Mr. Obama acknowledged the dissonance between others’ perception of his strength as an expert orator, and his own.
“It’s funny – when I ran, everybody said, well he can give a good speech but can he actually manage the job?” he said. “And in my first two years, I think the notion was, ‘Well, he’s been juggling and managing a lot of stuff, but where’s the story that tells us where he’s going?’ And I think that was a legitimate criticism.”
Pressed by Rose about what he felt he needed to explain better to the American people, the president corrected that he wanted to do more “explaining, but also inspiring.”
Perhaps Mr. Obama is auditioning to take over Reading Rainbow next year.

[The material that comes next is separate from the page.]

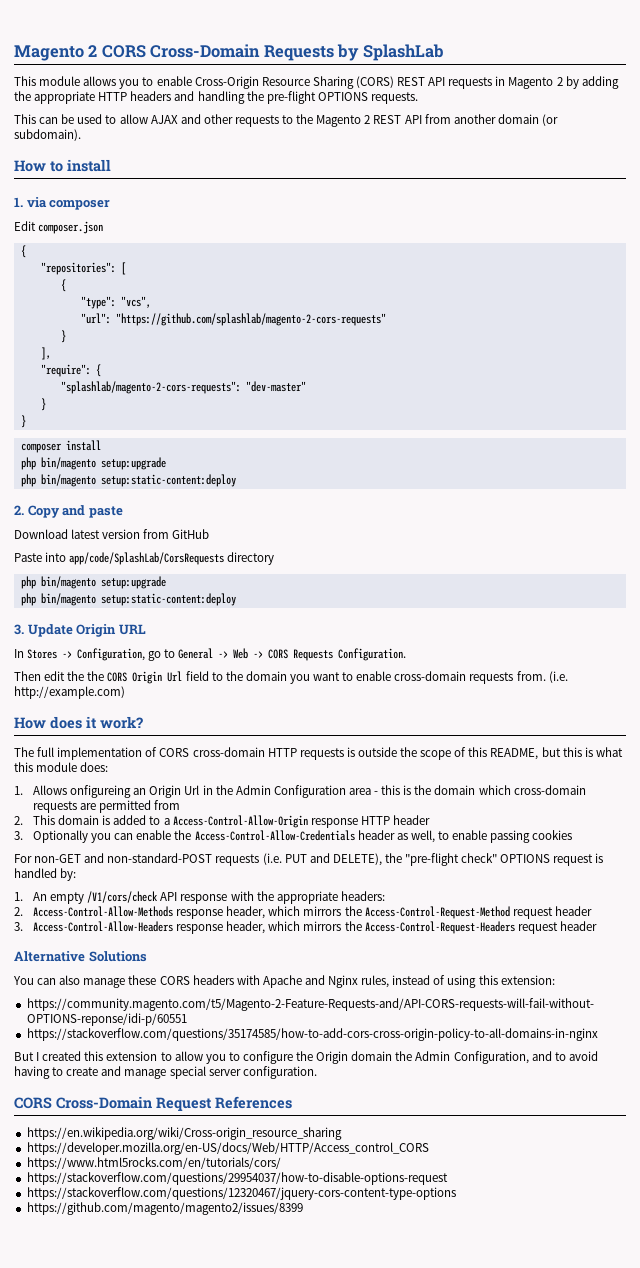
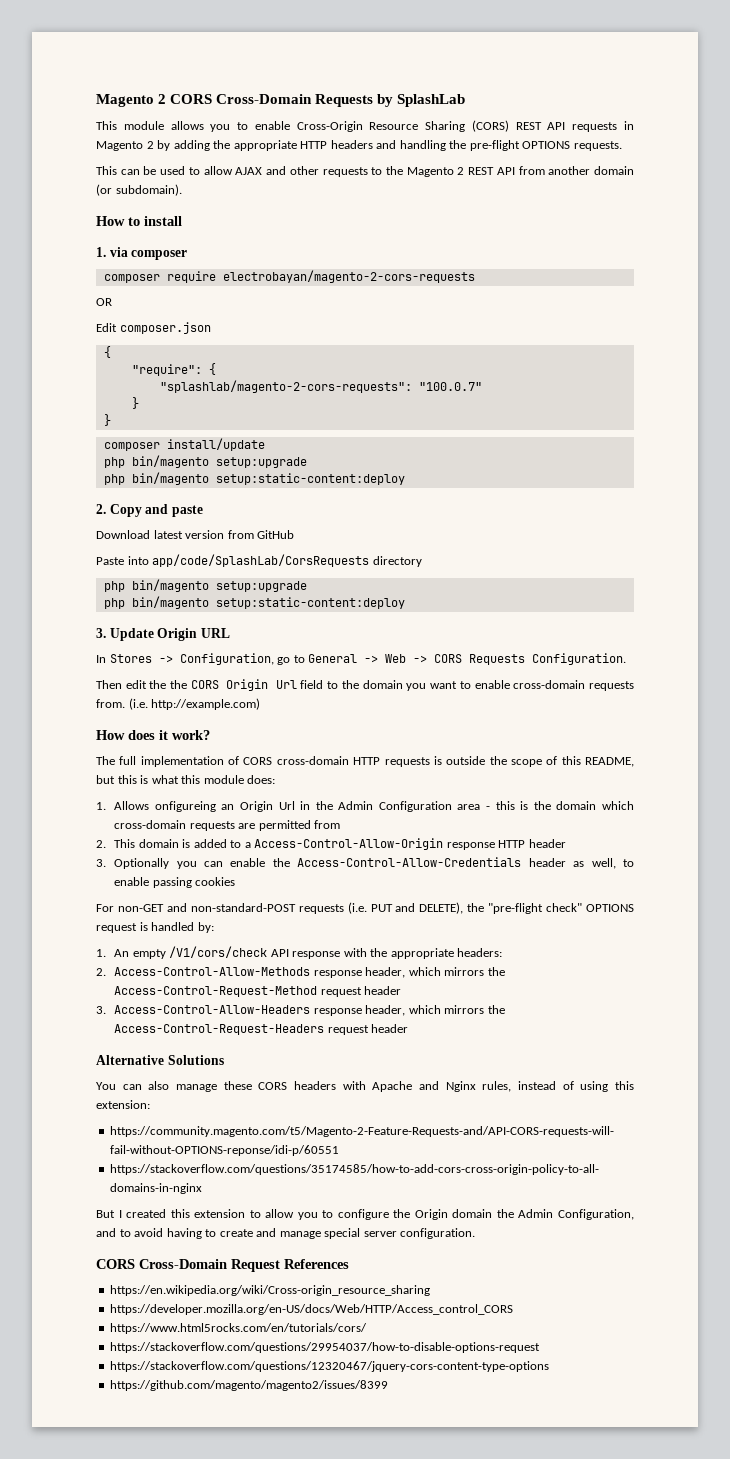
(111, 205) none -> [103,270,475,283] [96,298,112,306] // composer require electrobayan/magento-2-cors-requests // OR
[40,262,126,275] [60,279,66,292] [80,296,151,309] [80,313,386,326] [60,330,66,343] [40,347,51,360] // "repositories": [ // { // "type": "vcs", // "url": "https://github.com/splashlab/magento-2-cors-requests" // } // ], -> (111, 352) none
[245,381,306,392] "dev-master" -> [418,382,482,391] "100.0.7"
[65,440,101,451] install -> [166,438,265,451] install/update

The opposite campaign’s response to this pretty much writes itself, and so we hear from Mitt Romney, who the Obama campaign spent today accusing him of being so hypercompetent he could manage a multi-million dollar corporation and the Olympics at the same time.
President Obama believes that millions of Americans have lost their homes, their jobs and their livelihood because he failed to tell a good story. Being president is not about telling stories. Being president is about leading, and President Obama has failed to lead. No wonder Americans are losing faith in his presidency.
I think Barack Obama deserves a time-out.